- Born: Benjamin Rice Faunce Jr. 1873 Philadelphia, Pennsylvania, US
- Died: April 27, 1949 (aged 75–76)
- Occupation: Druggist
- Known for: Inventing Boost!
- Spouses: Mable C. Lewis; Maude F. Faunce;
- Children: 3

= Benjamin Faunce =

American druggist and businessman

Benjamin Rice Faunce Jr. (1873–1949) was an American druggist and businessman who created the soft drink Boost! and established the Boost! Company.

==Early life==
Faunce was born in 1873 in Philadelphia, Pennsylvania, to Benjamin Rice Faunce and Clarinda Lockard.

==Career==
Faunce later moved to Riverside, New Jersey where he became a licensed druggist in 1905. He sold remedies he had created such as headache capsules, cough syrup and toothpaste. Faunce reportedly set out to create a soft drink without bubbles and around 1910, invented a drink which he called "Tak-Aboost". He dispensed the drink in concentrated form from a soda fountain. In 1913, after years of experimenting with the drink, Faunce registered the brand as a trademark.

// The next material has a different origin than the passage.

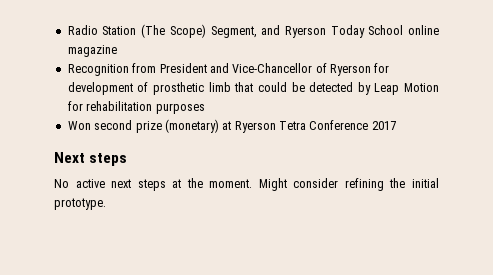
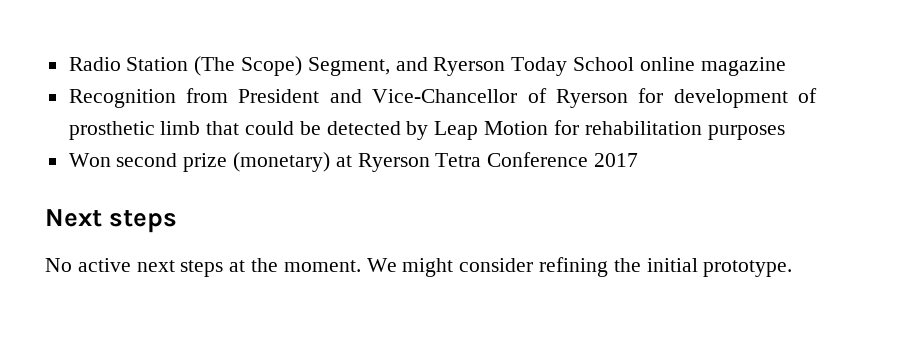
- Might consider refining the initial prototype.
+ We might consider refining the initial prototype.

He formed the Boost! Company on May 15, 1915, for the purpose of manufacturing and selling the product. He opened "Boost" shops in places near Riverside such as Burlington and Palmyra. Faunce was president of the Boost Company until his death on April 27, 1949.

==Personal life==
He was married to Mable C. Lewis and later Maude F. Faunce and had three sons called B. Paul Faunce, Randle B. Faunce and E. Lester Stockton, Sr. who were employees of the Boost! Company. Faunce's granddaughter Helen Faunce Anderson also worked for the company.